The pithily-titled “Bad DOGE Act” — evoking the dog meme that ultimately evolved into an actual government group — targets the government efficiency entity for operating outside its scope while demanding, in part, greater data protection standards and basic proof of Elon Musk’s “special government employee” status.
“It’s meant to address the abuses of power, the illegalities, the blatant attacks on our Constitution that Elon Musk and DOGE are engaged in right now,” freshman Democratic Rep. Dave Min said of the bill he plans to introduce on MSNBC’s “Way Too Early.”
The White House executive order that created DOGE authorizes it to perform a project of data modernization, which Min says it has overstepped with federal firings and attempts to close entire agencies without the say-so of Congress.

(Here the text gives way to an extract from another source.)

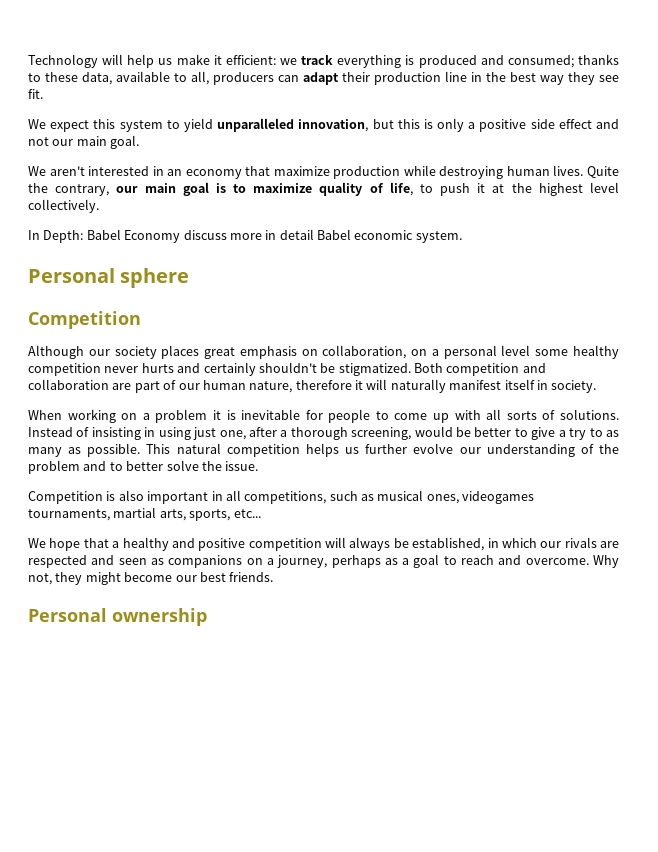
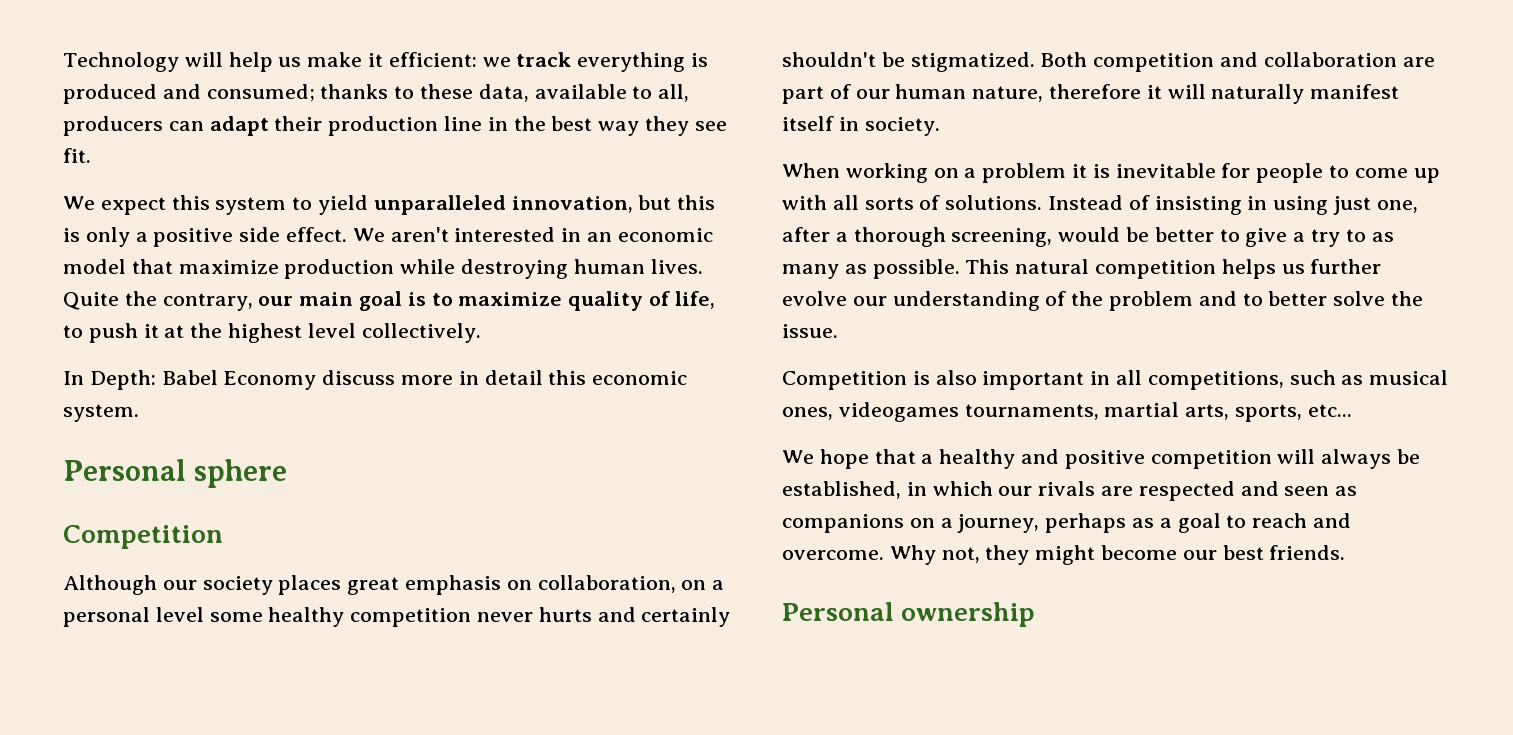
[558,119,619,129] [28,135,140,149] effect and not our main goal. // -> [286,227,348,242] effect.
[185,169,242,179] economy -> [617,228,713,242] [63,259,126,274] economic model
[317,229,351,240] Babel -> [548,370,587,385] this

Part of why DOGE has been able to act behind the scenes is because of a legal maneuver from the White House that shields the entity from FOIA and other transparency mandates: putting the project under the existing Digital Service, in the Executive Office of the President, means it’s subject to the Presidential Records Act, but not FOIA requests.
With Democrats in the minority in both chambers of Congress and GOP support squarely behind Musk’s effort, the bill has no chance of passing.
Acknowledging those realities, Min instead hopes it will spur a conversation with colleagues across the aisle.
“I’m hoping that we can get some Republicans on this bill,” he said, referencing the slim majority the GOP has in the House, adding that he hopes they remember “the oath that we all took when we entered office. … It doesn’t say anything about Donald Trump or the president in the oath we took, it’s about the Constitution of the United States.”